Incentivizing users for providing liquidity to the platform is termed as Liquidity Mining.   Liquidity mining replaces the rigs and PoW with the ‘usage of platform and creating value on the platform.’  

Let’s use an example.  For a platform like Compound to run it needs two parties: those who are willing to put their assets on the platform and those who are willing to take loans from the platform.  Because most DeFi platforms require ‘collateral’ to borrow, the users act as borrowers as well as lenders. 

In other words, the users create liquidity on the platform by both supplying their assets and then taking loans against their assets. For creating liquidity on the platform they are rewarded with COMP tokens.  While the increasing price of the COMP tokens is definitely a factor in wanting to access more, these COMP tokens also provide them with ‘voting’ rights so that people who have provided the most to the platform can also have a voice in how the platform operates.  

To avoid 51% attack, Compound keeps 50% of voting rights with the core team while assigning 50% voting rights to those who acquire most COMP tokens by providing liquidity to the platform.  

Bubble in the making?

Some industry voices have raised concern that the Compound’s model of creating value by exchanging one asset to ‘game’ the system to generate more COMP tokens will not sustain in the long term.  For instance, one could take a $1450 USDT loan against crypto collateral of $1500 and receive COMP for bringing their assets to the platform as collateral and for taking the loan. However, some people are now taking that 1450 in USDT back to the platform (as a supply) and taking a loan against this USDT in USDC (for example, $1400), thus getting paid for lending and borrowing again.   

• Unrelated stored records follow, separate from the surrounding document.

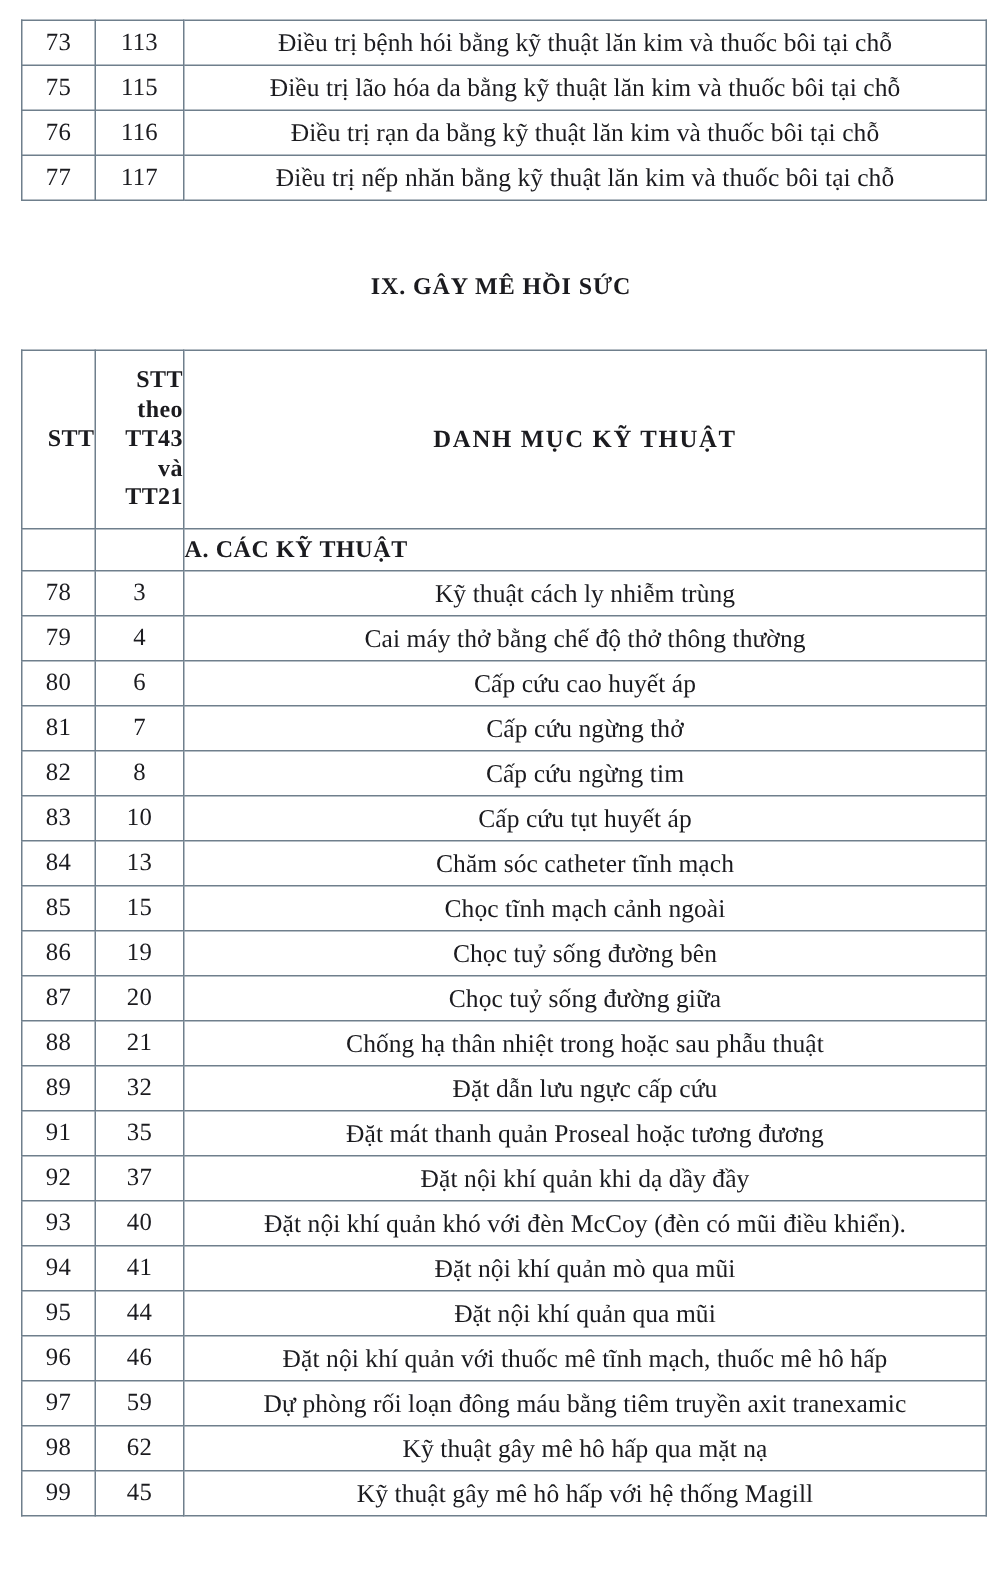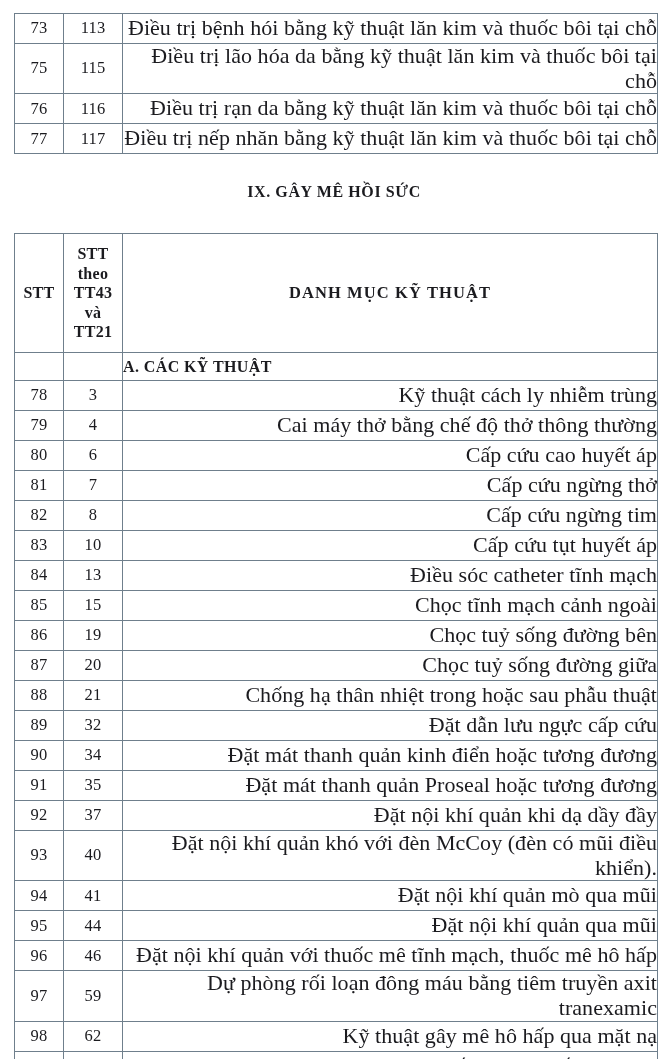--- a/index.html
+++ b/index.html
@@ -39,22 +39,22 @@
   col.c-stt2   { width: 59px; }
   col.c-name   { width: 535px; }
 
   .cell-num {
     text-align: center;
     font-size: 16.5px;
     line-height: 1;
     letter-spacing: .2px;
   }
   .cell-text {
-    text-align: right;
-    font-size: 22px;
+    text-align: center;
+    font-size: 17px;
     line-height: 1.12;
     padding-left: 7px;
     padding-right: 4px;
     letter-spacing: .05px;
   }
   .row-h { height: 30px; }
 
   
   #table-top {
     position: absolute;
@@ -77,21 +77,21 @@
 
   
   #table-main {
     position: absolute;
     left: 14px;
     top: 233px;
     width: 643px;
   }
   #table-main td.header-cell {
     font-weight: bold;
-    text-align: center;
+    text-align: right;
     font-size: 16px;
     line-height: 1.22;
     letter-spacing: .3px;
     vertical-align: middle;
   }
   #table-main td.header-title {
     font-weight: bold;
     text-align: center;
     font-size: 16.5px;
     letter-spacing: 1.1px;
@@ -189,21 +189,21 @@
           <td class="cell-text">Cấp cứu ngừng tim</td>
         </tr>
         <tr class="row-h">
           <td class="cell-num">83</td>
           <td class="cell-num">10</td>
           <td class="cell-text">Cấp cứu tụt huyết áp</td>
         </tr>
         <tr class="row-h">
           <td class="cell-num">84</td>
           <td class="cell-num">13</td>
-          <td class="cell-text">Điều sóc catheter tĩnh mạch</td>
+          <td class="cell-text">Chăm sóc catheter tĩnh mạch</td>
         </tr>
         <tr class="row-h">
           <td class="cell-num">85</td>
           <td class="cell-num">15</td>
           <td class="cell-text">Chọc tĩnh mạch cảnh ngoài</td>
         </tr>
         <tr class="row-h">
           <td class="cell-num">86</td>
           <td class="cell-num">19</td>
           <td class="cell-text">Chọc tuỷ sống đường bên</td>
@@ -217,25 +217,20 @@
           <td class="cell-num">88</td>
           <td class="cell-num">21</td>
           <td class="cell-text">Chống hạ thân nhiệt trong hoặc sau phẫu thuật</td>
         </tr>
         <tr class="row-h">
           <td class="cell-num">89</td>
           <td class="cell-num">32</td>
           <td class="cell-text">Đặt dẫn lưu ngực cấp cứu</td>
         </tr>
         <tr class="row-h">
-          <td class="cell-num">90</td>
-          <td class="cell-num">34</td>
-          <td class="cell-text">Đặt mát thanh quản kinh điển hoặc tương đương</td>
-        </tr>
-        <tr class="row-h">
           <td class="cell-num">91</td>
           <td class="cell-num">35</td>
           <td class="cell-text">Đặt mát thanh quản Proseal hoặc tương đương</td>
         </tr>
         <tr class="row-h">
           <td class="cell-num">92</td>
           <td class="cell-num">37</td>
           <td class="cell-text">Đặt nội khí quản khi dạ dầy đầy</td>
         </tr>
         <tr class="row-h">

In this situation, the liquidity on the platform will show as if it has a supply of $2950 and lending of $2850, however, in reality the total assets on the platform are only $1500 and total lending is still $2850.  In other words, total asset collateral is much less than the money lent.

And we have only run 1 iteration. People have been playing multiple iterations of this gaming model to inflate the value on the Compound platform.  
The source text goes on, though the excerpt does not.